Pour Gabrielle Richard, la priorité est également une "ligne directrice appliquée dans tous les établissements, comme un guide, pour répondre à toutes les questions qui se posent : Comment accompagner ? Comment gérer quelqu'un qui n'a pas fait son coming out à la maison ?" Car pour le moment, chaque établissement gère à sa manière la situation.
L'école, un espace d'intégration sociale ?
Si l'école doit se former à la question, c'est aussi parce que c'est un lieu dans lequel les personnes de cet âge passent une très grande partie de leur temps, et qui est censé être un lieu d'accueil et d'acceptation. De plus, "c'est un espace d'intégration sociale et donc l'intégration dans la société passe par l'école", ajoute Loup. En effet, selon l'analyse de la sociologue du genre Gabrielle Richard dans une enquête sur la capacité des élèves à se projeter dans l'avenir, les élèves trans "ont une très grande difficulté à le faire. Comme ils doivent déjà affronter des difficultés au quotidien, c'est compliqué de se projeter dans le futur, ils sont toujours sur le qui-vive".
L'écoute, l'accompagnement, le suivi, le soutien, ce sont les choses que doit apporter l'école à ses élèves. Alors pour Gabrielle Richard, quand l'Education nationale ne choisit pas d'accompagner un élève dans sa transition de genre, qu'elle refuse de l'appeler par le prénom et le pronom choisis, "elle se rend coupable de maltraitance".
Il existe aussi les "freins administratifs" même si c'est possible et très facile de changer le prénom d'un élève dans le logiciel Pronote, qui sert notamment à faire l'appel en classe, et qui ne nécessite pas d'avoir les papiers d'identité de l'élève. "Pourtant, certains établissements vont dire que ce n'est pas possible", témoigne Loup. C'est ce qui est illustré dans le documentaire Arte, Petite fille, qui raconte le combat de Sasha, 7 ans, et de sa mère pour que son école l'accepte comme elle est.
Par ailleurs, quand il y a un coming out, la question de la transidité est cristallisée en milieu scolaire, un milieu très genré "pour beaucoup de choses inutiles, comme le barème de notation pour l'EPS (éducation physique et sportive), sans parler des toilettes, des vestiaires...", analyse la sociologue. "Avec le coming out d'un élève, la direction de l'établissement se rend compte alors que les catégories établies ne sont pas si englobantes que ça, il y a un décalage entre ce qu'ils pensaient faire et ce qu'ils font vraiment, explique-t-elle. Encore plus à l'école française qui priorise comme enjeu central l'égalité fille/garçon, ce qui laisse entendre qu'il n'y a que ces deux catégories".

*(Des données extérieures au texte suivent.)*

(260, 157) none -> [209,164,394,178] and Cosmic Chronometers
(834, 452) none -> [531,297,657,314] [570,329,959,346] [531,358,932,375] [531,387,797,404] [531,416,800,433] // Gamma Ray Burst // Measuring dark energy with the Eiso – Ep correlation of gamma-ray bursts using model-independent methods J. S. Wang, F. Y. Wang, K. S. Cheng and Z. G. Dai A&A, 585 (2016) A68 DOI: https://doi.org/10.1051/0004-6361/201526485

Les personnes qui militent pour la défense des personnes LGBT, et notamment transgenres "osent espérer" que le suicide de Fouad aura alors un impact sur les promesses faites par le gouvernement et qu'elles seront enfin appliquées. Toutefois, "il y a un côté dramatique à l'événement tragique pour faire bouger les choses", regrette Alexis Guitton.